Fortes, indépendantes et derrière les barreaux - deux jeunes palestiniennes ex-prisonnières décrivent les conditions de vie dans les prisons israéliennes

"On ne se réveille pas vraiment. Ce sont plutôt les voix des geôliers, qui crient dans les couloirs tous les jours à 6 heures du matin qui vous réveillent", explique Salam Abu Sharar, "ils parcourent les sections, ouvrent les cellules une par une et nous appellent pour le comptage. Nous devons être debout et prêtes avant qu'ils arrivent jusqu’à nous, sinon nous risquons d'être punies d'isolement".

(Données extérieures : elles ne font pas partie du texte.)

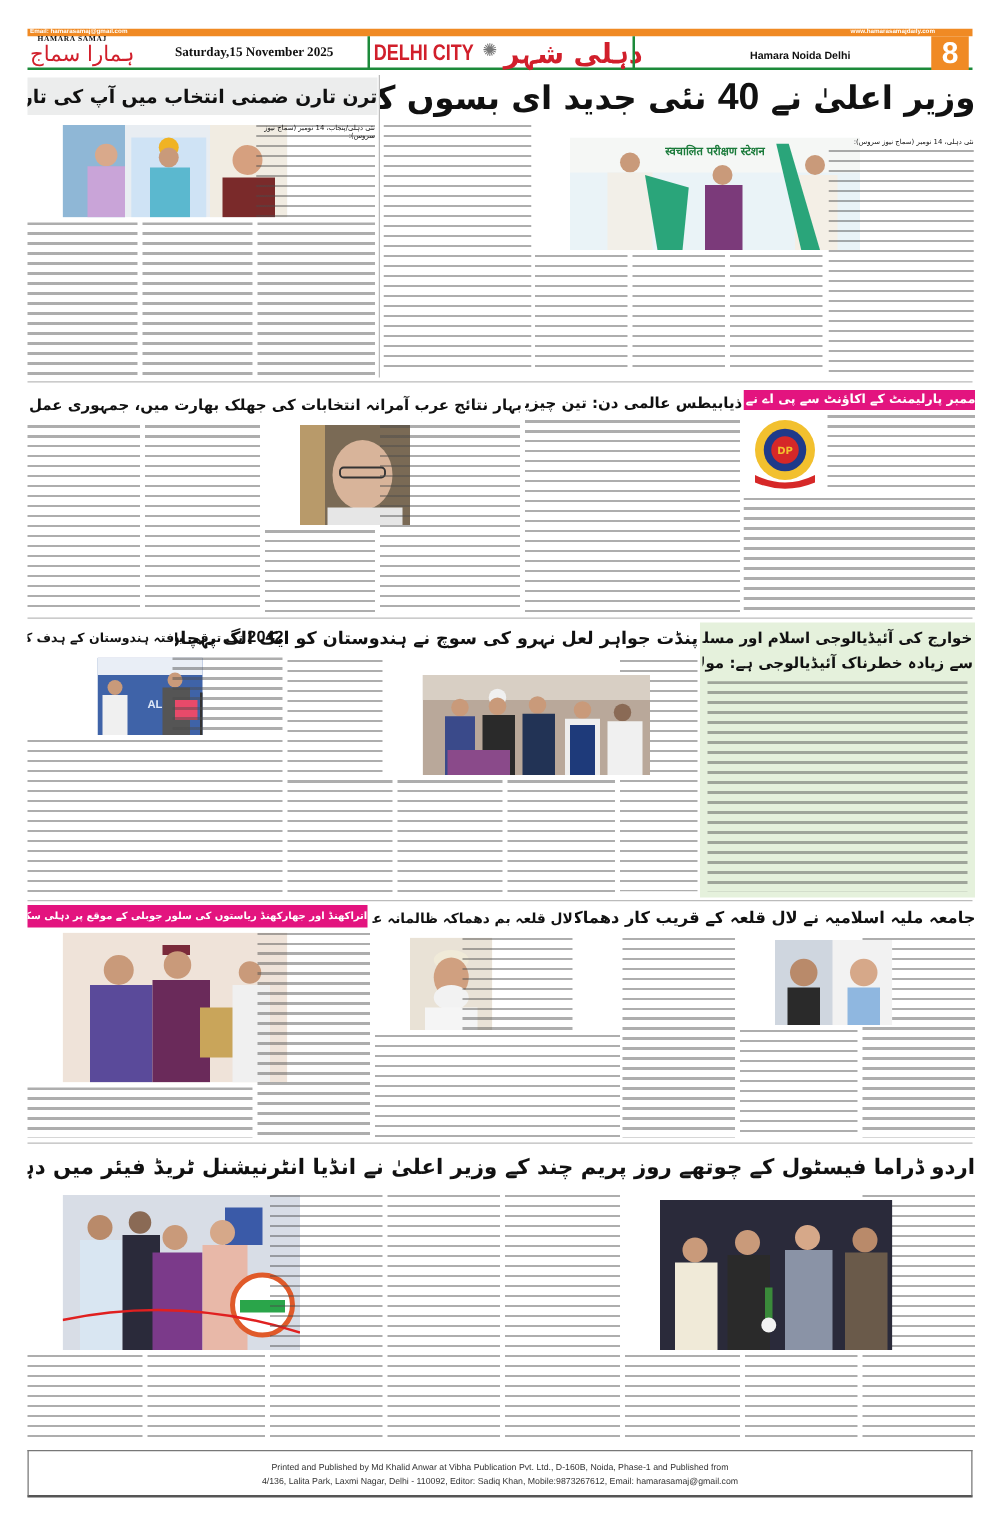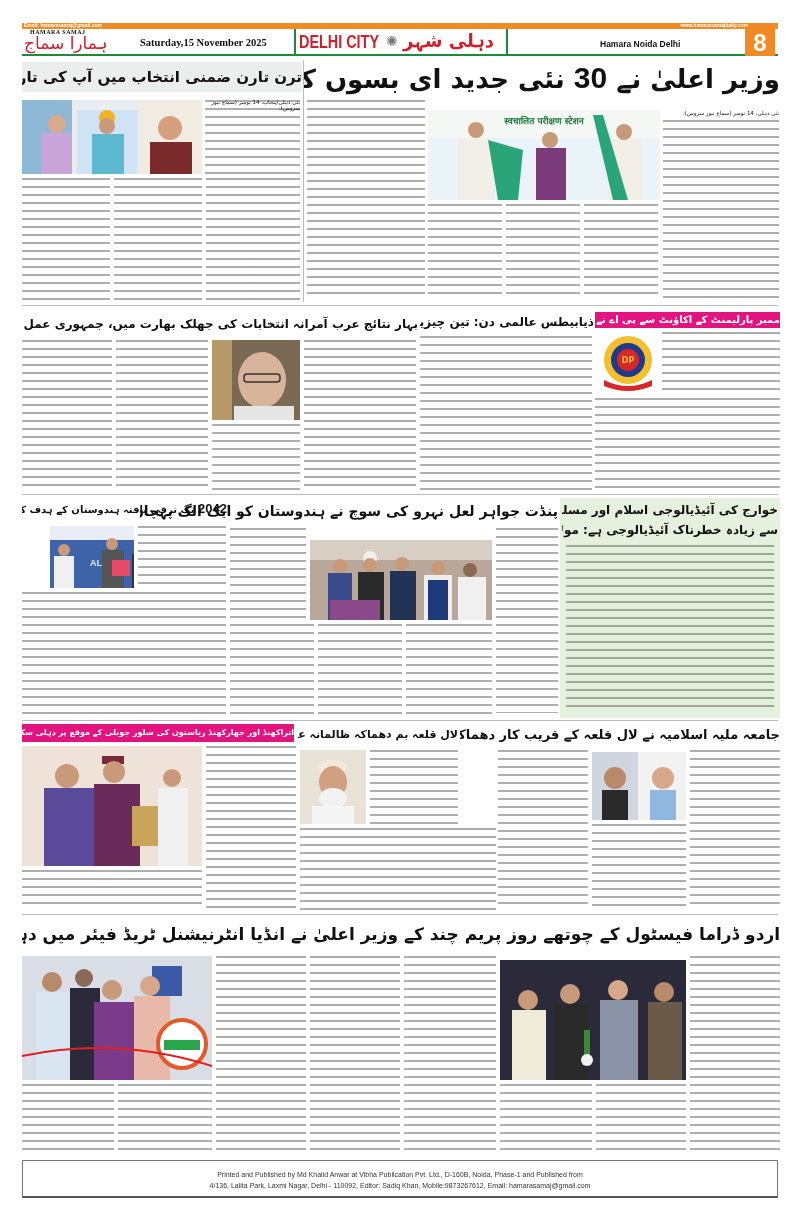"دہلی شہر" .city-ur { font-size: 18px -> 22px }
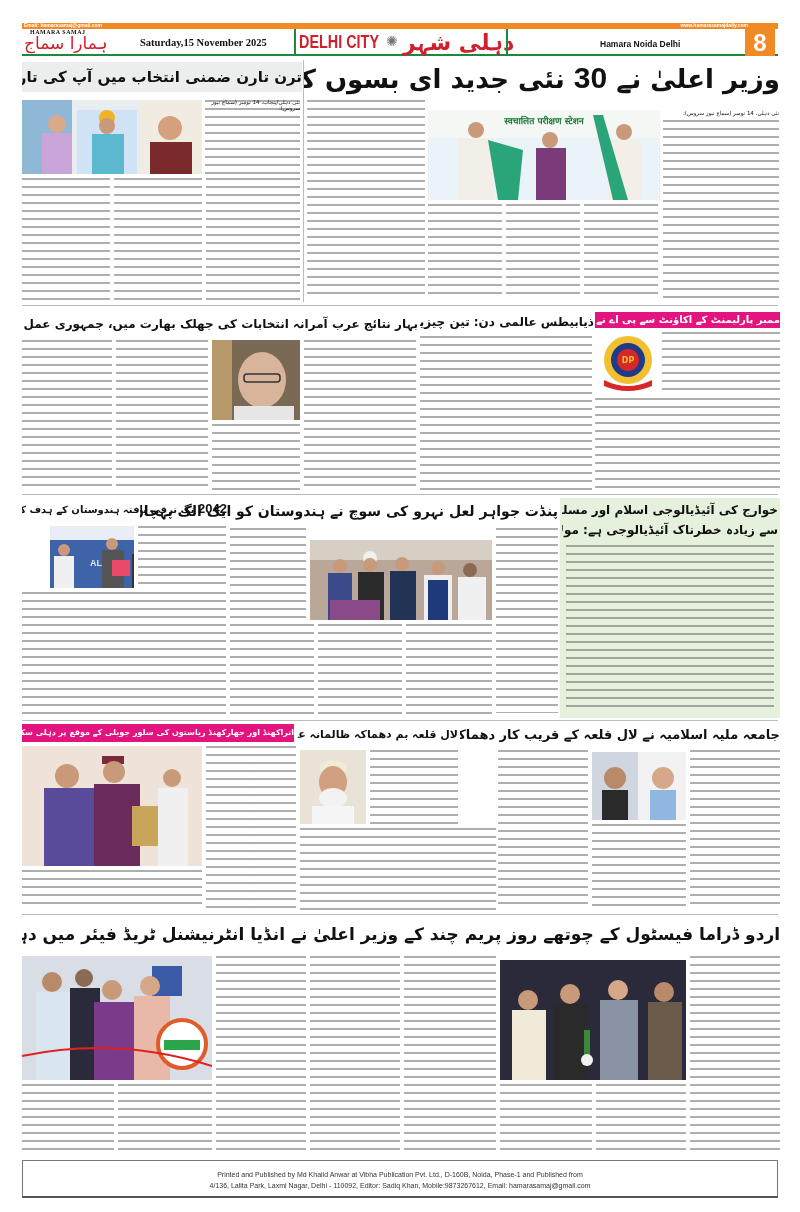"30" span { text: 30 -> 40 }
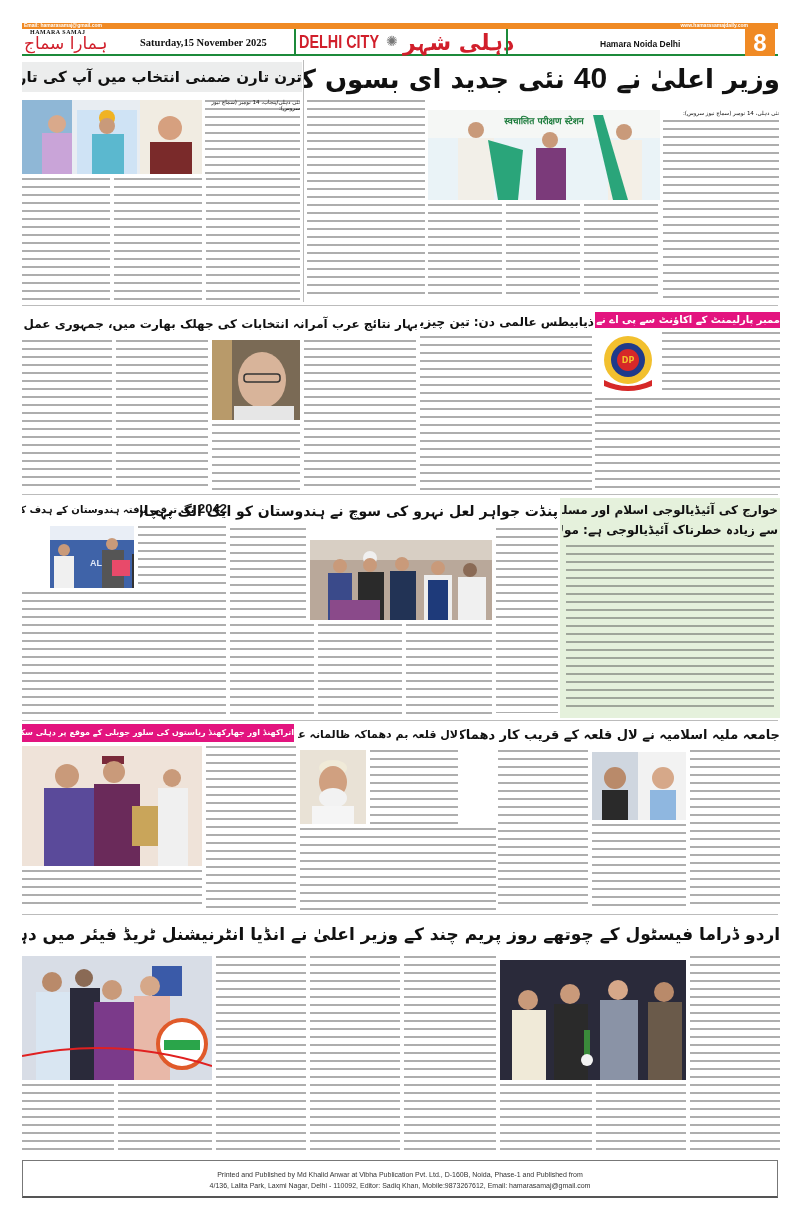"स्वचालित परीक्षण स्टेशन" .photo { margin-left: none -> 28px }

En 2019, l'occupation israélienne a arrêté 128 Palestiniennes de tous âges. Au cours des huit premiers mois de 2020, l'occupation a déjà arrêté 90 femmes. Depuis 2018, toutes les Palestiniennes emprisonnées par l'occupation sont détenues dans la prison Damon, près de Haïfa. La prison a été au centre d’une controverse pendant des années, en raison de son infrastructure vieille et inadéquate. Les groupes de défense des droits de l'homme affirment que les femmes détenues à l'intérieur de Damon sont confrontées à des conditions de détention inhumaines, à des mauvais traitements et à l’intrusion dans leur intimité. Actuellement, l'occupation détient 41 femmes palestiniennes à Damon.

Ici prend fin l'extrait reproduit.